'''

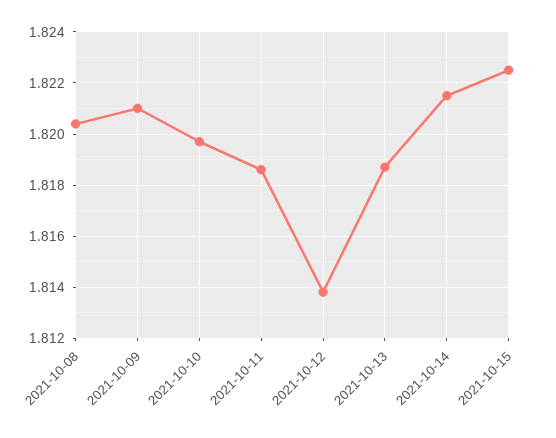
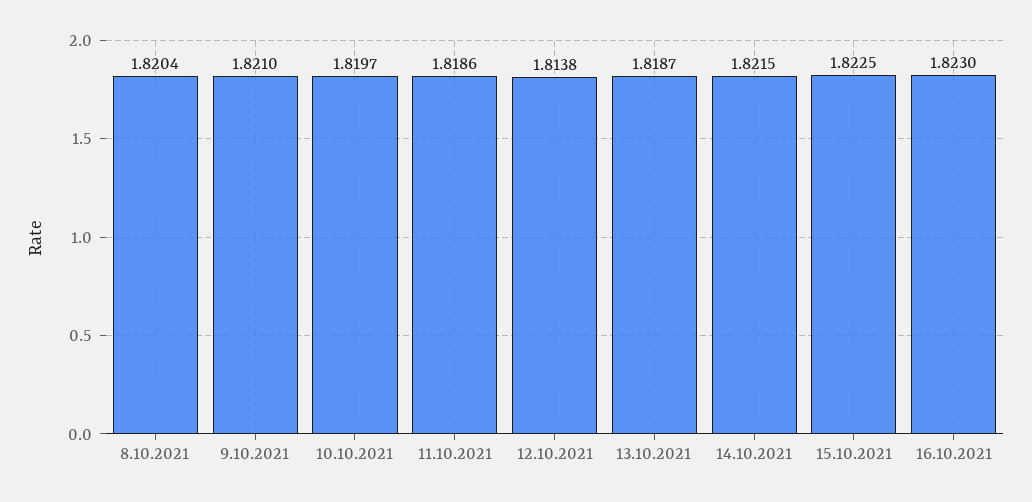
16.10.2021: none -> 1.823

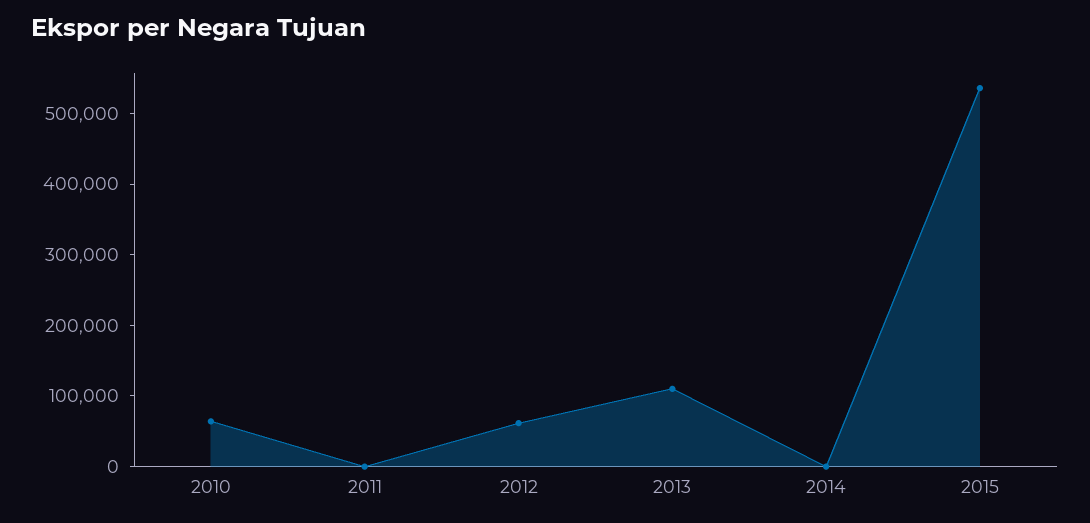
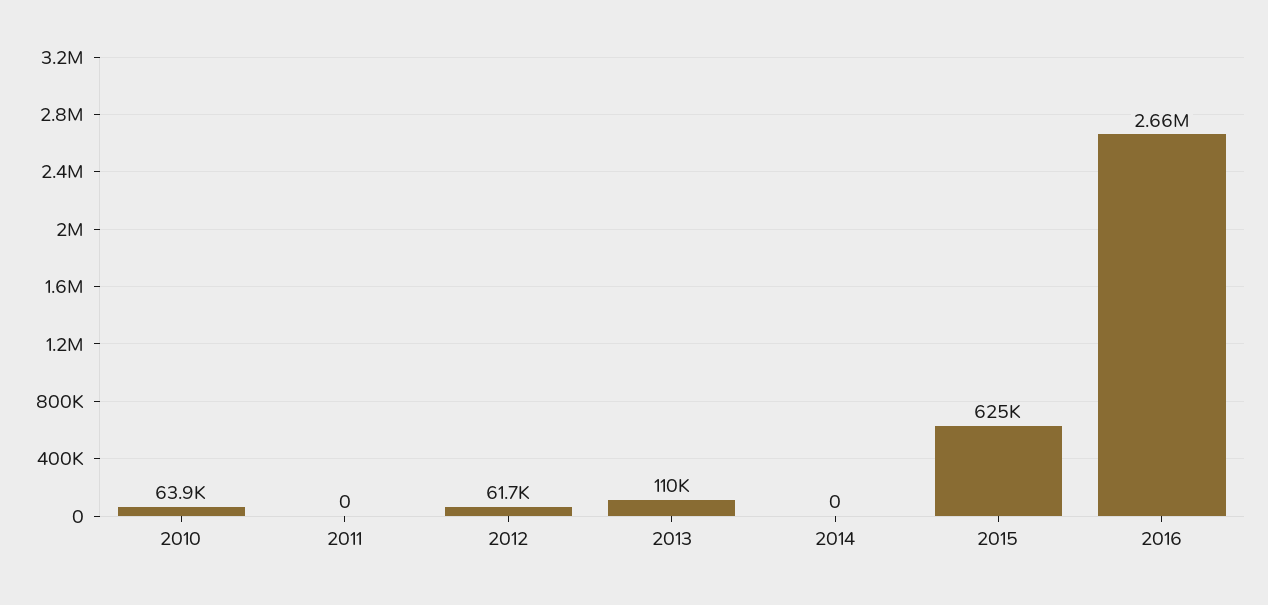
2015: 540000 -> 625000
2016: none -> 2660000

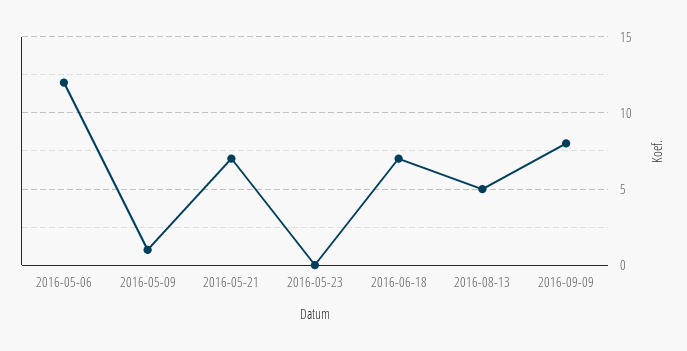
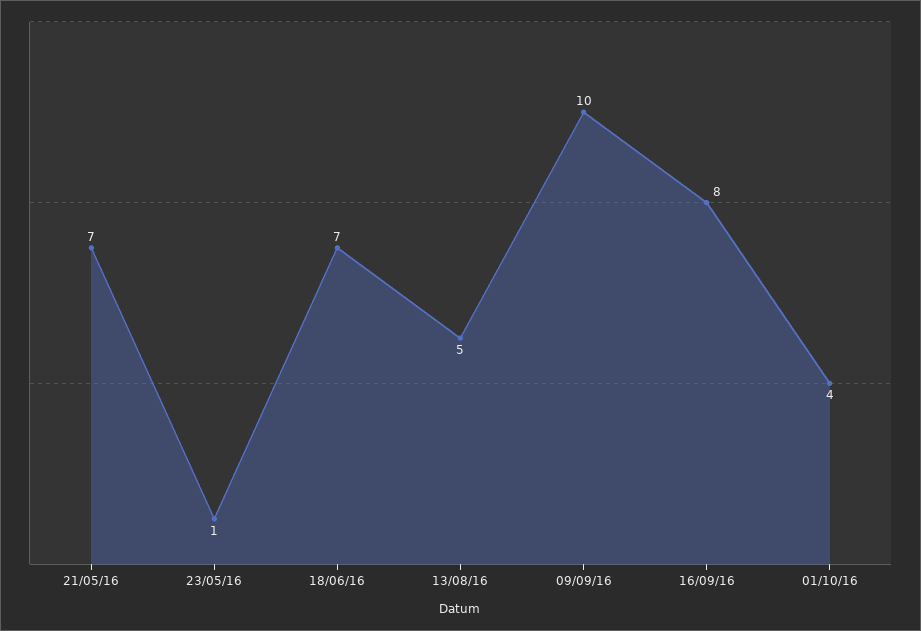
2016-05-06: 12 -> none
2016-05-09: 1 -> none
2016-05-23: 0 -> 1
2016-09-09: 8 -> 10
16/09/16: none -> 8
01/10/16: none -> 4

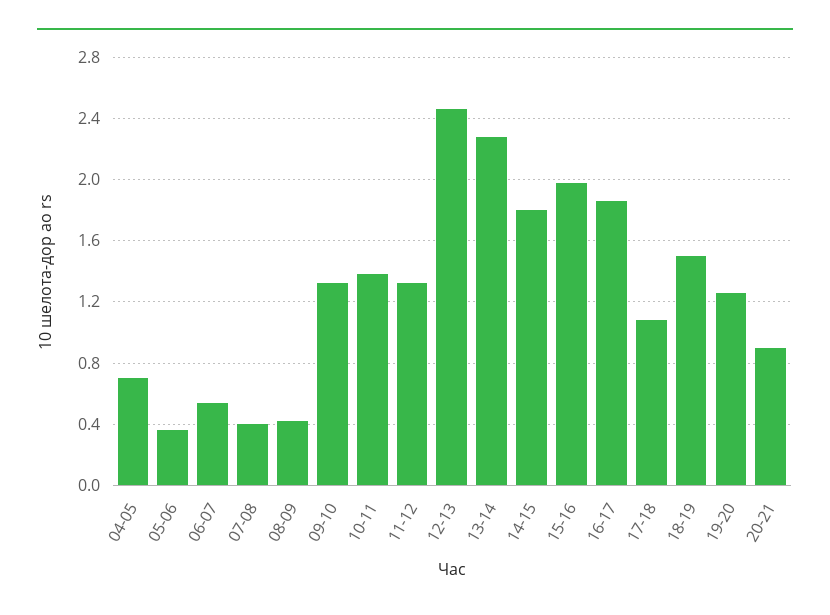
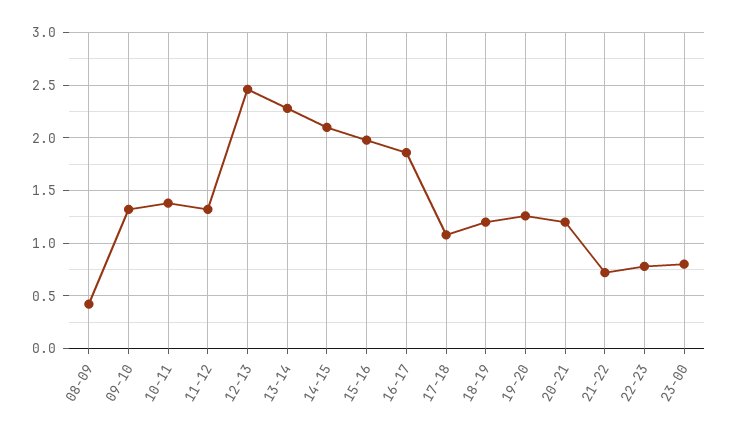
04-05: 0.7 -> none
05-06: 0.35 -> none
06-07: 0.55 -> none
07-08: 0.4 -> none
14-15: 1.8 -> 2.1
18-19: 1.5 -> 1.2
20-21: 0.9 -> 1.2
21-22: none -> 0.7
22-23: none -> 0.8
23-00: none -> 0.8

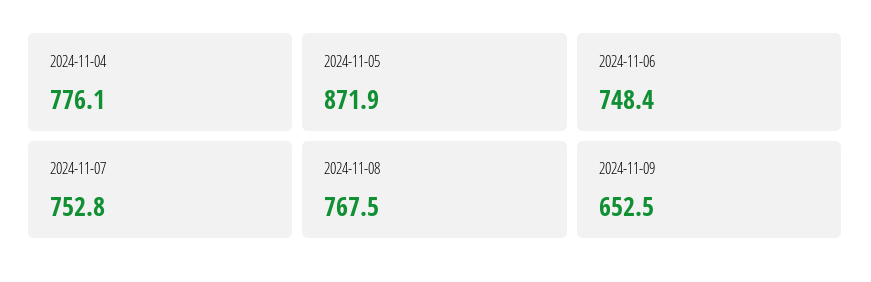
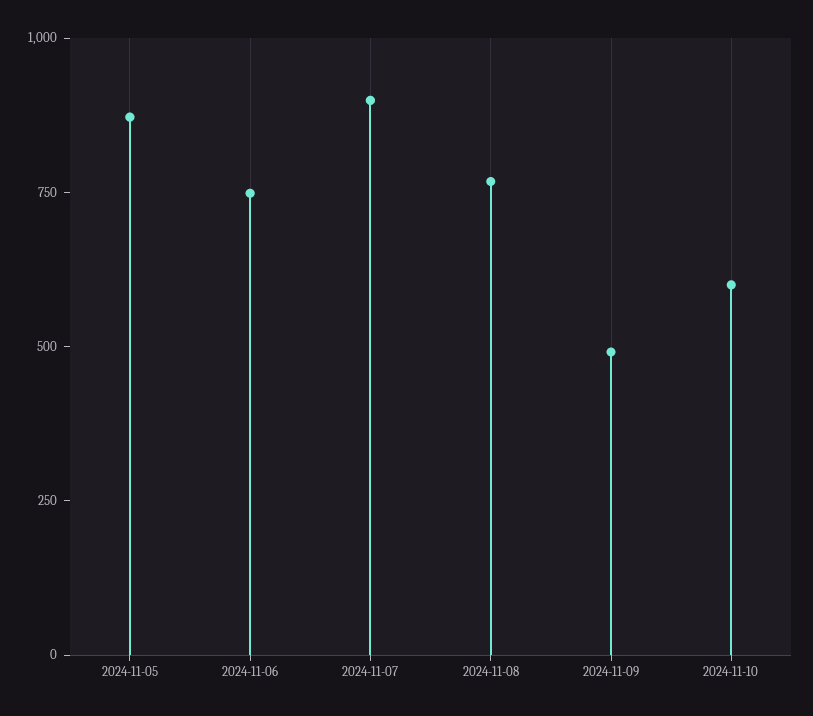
2024-11-04: 776.1 -> none
2024-11-07: 752.8 -> 900
2024-11-09: 652.5 -> 500
2024-11-10: none -> 600

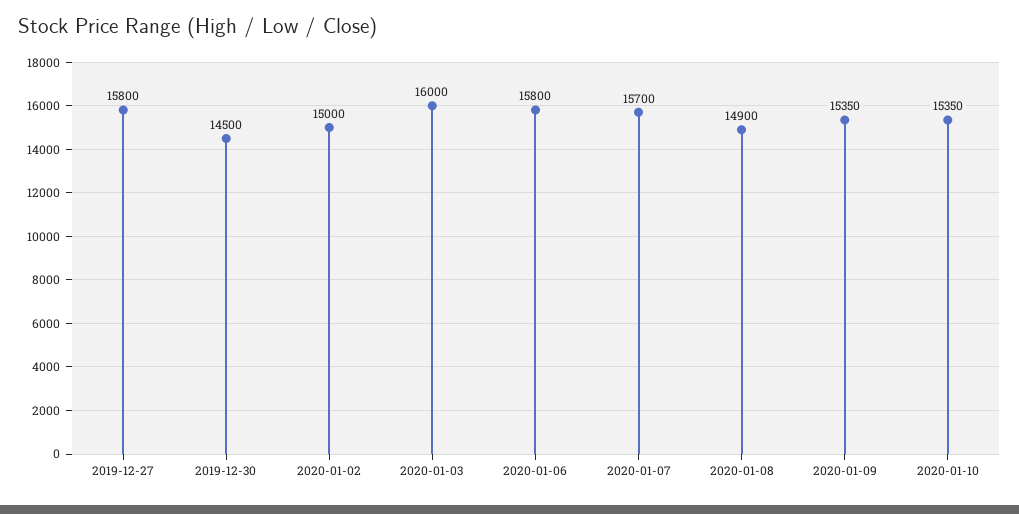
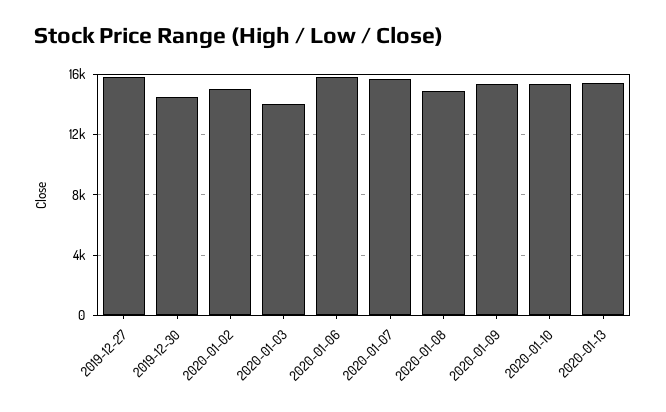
2020-01-03: 16000 -> 14000
2020-01-13: none -> 15500

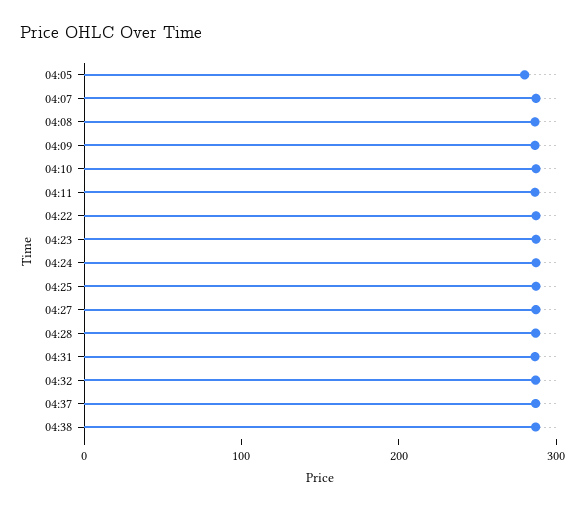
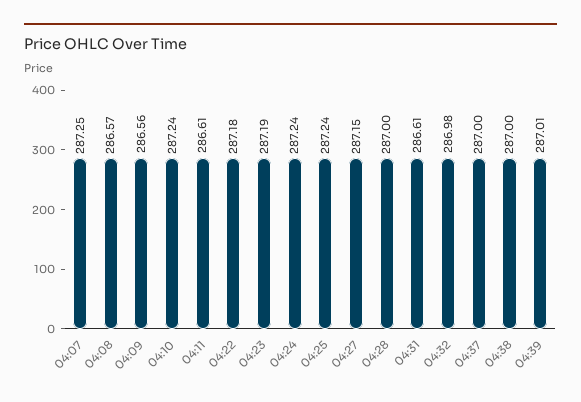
04:05: 280 -> none
04:39: none -> 287.01

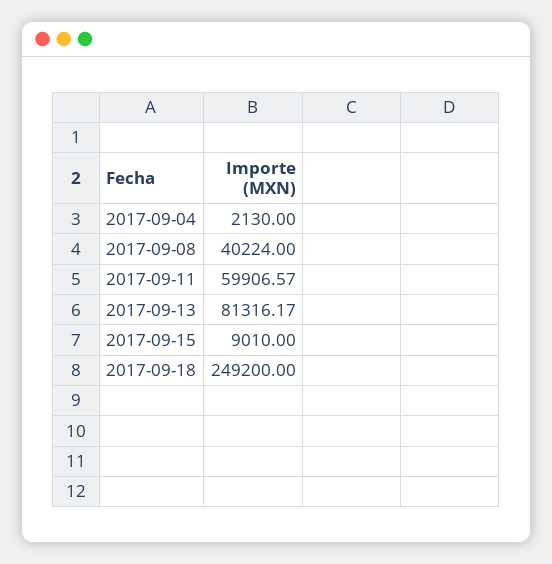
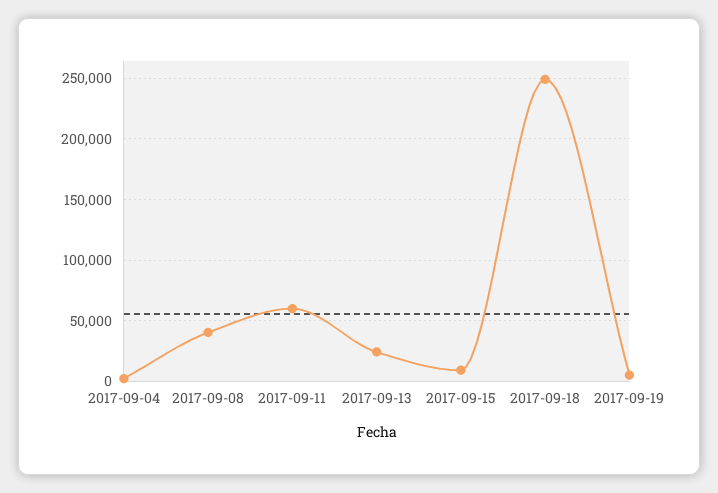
2017-09-13: 81316.17 -> 25000
2017-09-19: none -> 5000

'''

Every record must be transcribed faithfully, with no picture carried over.

(EXERCISE RESULT):
16.10.2021: none -> 1.823

2015: 540000 -> 625000
2016: none -> 2660000

2016-05-06: 12 -> none
2016-05-09: 1 -> none
2016-05-23: 0 -> 1
2016-09-09: 8 -> 10
16/09/16: none -> 8
01/10/16: none -> 4

04-05: 0.7 -> none
05-06: 0.35 -> none
06-07: 0.55 -> none
07-08: 0.4 -> none
14-15: 1.8 -> 2.1
18-19: 1.5 -> 1.2
20-21: 0.9 -> 1.2
21-22: none -> 0.7
22-23: none -> 0.8
23-00: none -> 0.8

2024-11-04: 776.1 -> none
2024-11-07: 752.8 -> 900
2024-11-09: 652.5 -> 500
2024-11-10: none -> 600

2020-01-03: 16000 -> 14000
2020-01-13: none -> 15500

04:05: 280 -> none
04:39: none -> 287.01

2017-09-13: 81316.17 -> 25000
2017-09-19: none -> 5000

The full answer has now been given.